The question at hand is, would the Personhood Amendment be used to outlaw contraception?

Dr Freda Bush, an Ob-Gyn and spokesperson for the Personhood amendment in Mississippi, is misleading voters that it will not. In a press conference in support of the amendment in September, she stated this –

The personhood amendment will not ban the use of hormonal contraceptives.

The video of this press conference is being used to reassure voters about the intent of amendment 26. And yet the information Dr Bush presents about contraception and the amendment stands in complete contrast to that which the personhood movement itself has presented. Here is the standard “talking point” on contraception from personhood sites at states across the country seeking to pass similar amendments –

Won’t a Personhood Law Outlaw Contraceptives?

No, recognizing personhood has no effect on contraceptives because true “contra-ception” only prevents conception (fertilization). However, personhood would prohibit any chemical abortion that kills the youngest boys and girls before or after they implant in their mother’s womb. When the abortion industry says that personhood would outlaw contraceptives, it’s lying. These people have spent decades telling women that such chemicals did not kill a living embryo. Women should know whether or not a chemical would kill their children. A personhood law will end the lies.

It has been a long standing tenet of the anti-abortion movement that birth control pills are considered to be “chemical abortifacents”. They will most surely attempt to use this amendment, if passed, to outlaw hormonal contraception.

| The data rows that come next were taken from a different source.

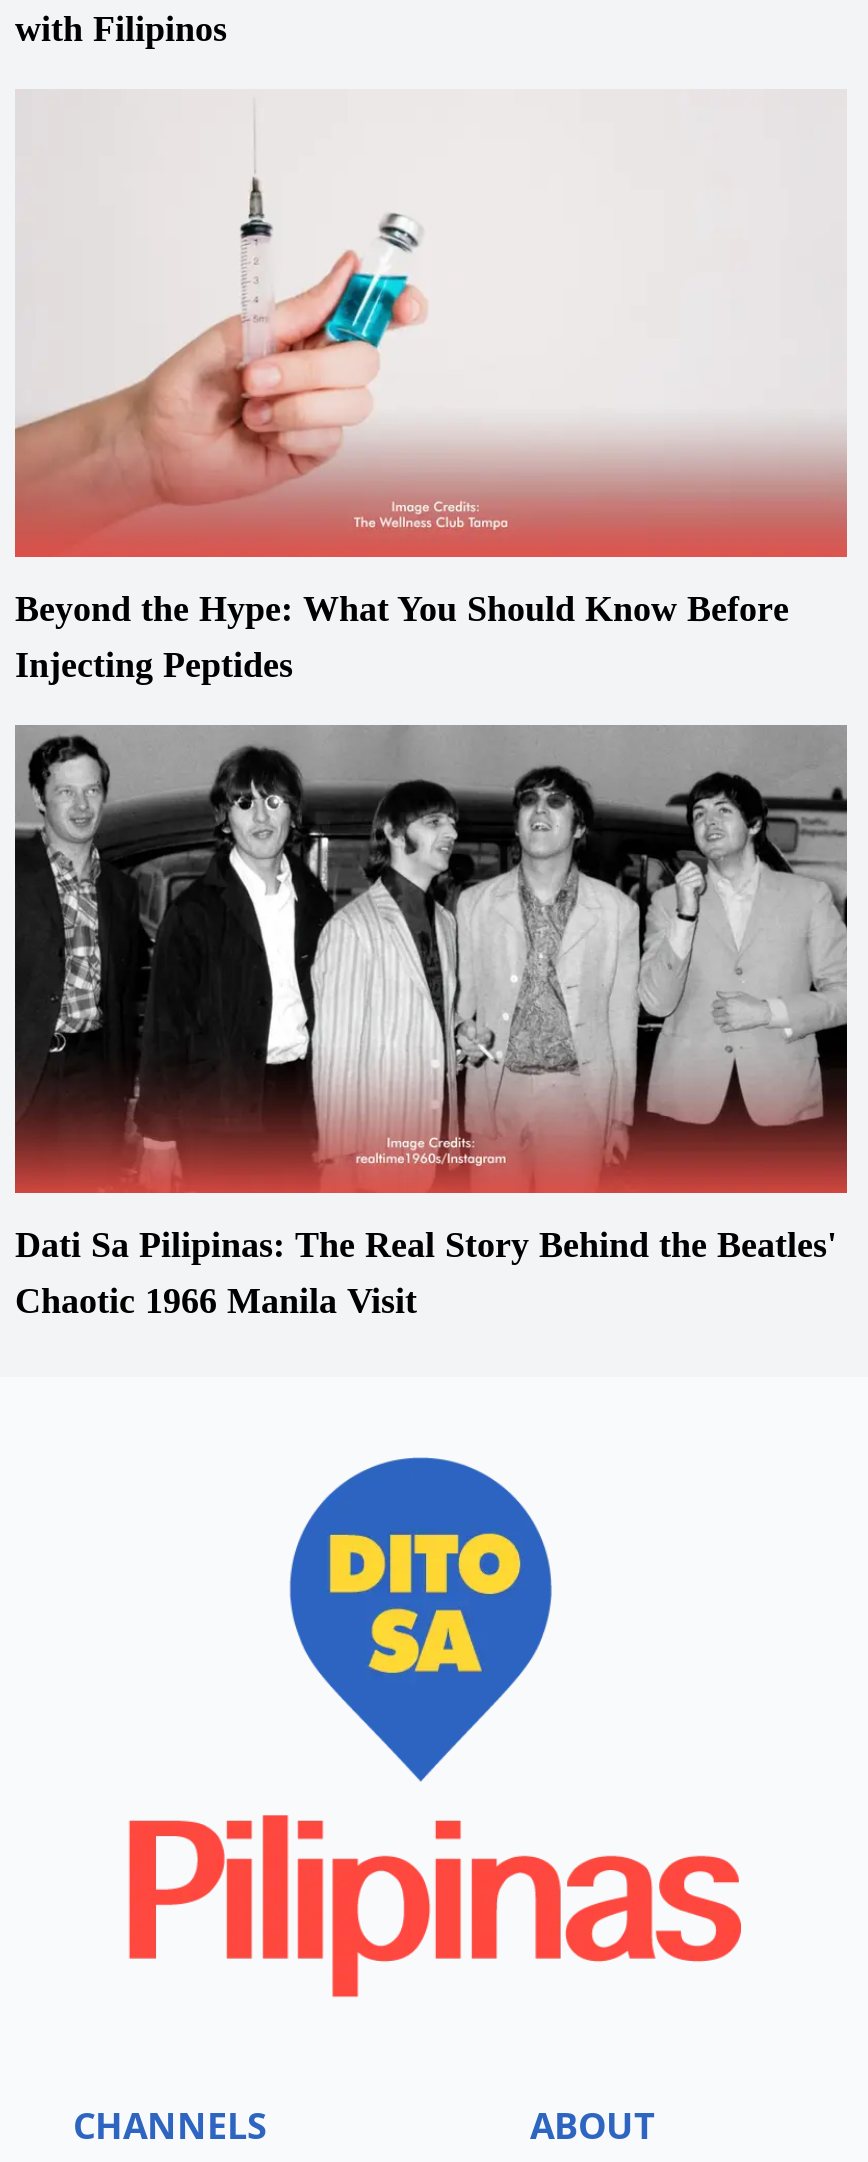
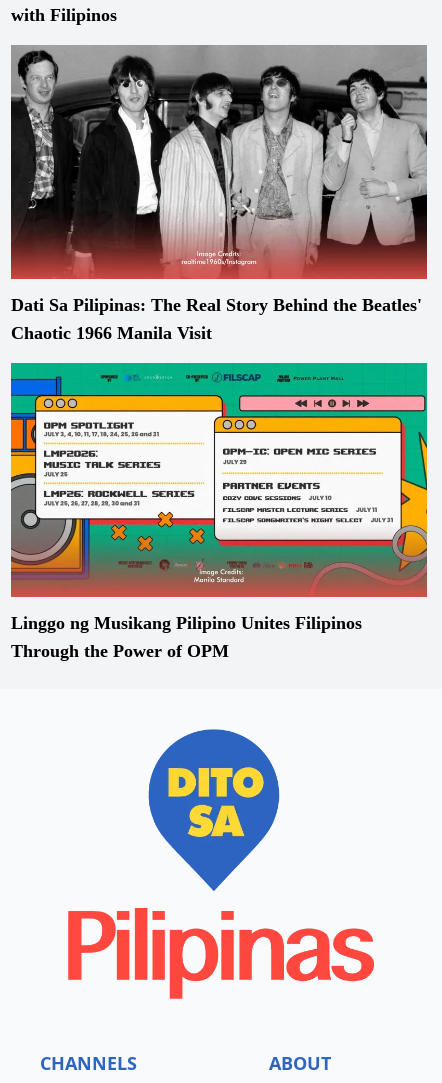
- [image]
- Beyond the Hype: What You Should Know Before
- Injecting Peptides

moved up: [image] | Dati Sa Pilipinas: The Real Story Behind the Beatles' | Chaotic 1966 Manila Visit

+ [image]
+ Linggo ng Musikang Pilipino Unites Filipinos
+ Through the Power of OPM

Still not convinced? Check out the Colorado Personhood website, where they adress what they call the “scare tactics” of those who oppose the amendment. Here, they try to convince voters that the amendment would not ban contraceptives, and yet in the end only barrier methods come out unscathed.

Contraception comes from the words “contra” and “conception”. Properly understood it means something that prevents conception. In 1965 the American College of Obstetricians and Gynecologists issued a medical bulletin which “officially” changed the definition of conception from the union of a sperm and an egg to implantation of the young human being in the wall of the uterus. The reason they did this was to make chemical abortifacients seem more palatable to the American people who would now be tricked into believing that the human being did not begin until implantation. While the AMA and pro-abortion bioethicists have tried to obfuscate the meaning of conception, embryology is very clear about the beginning of life: the beginning of life (under normal sexual reproduction) takes place when the sperm touches the ovum. Barrier methods of contraception that prevent the union of the sperm and the egg will not be outlawed, since neither a sperm nor an egg by itself is a human being.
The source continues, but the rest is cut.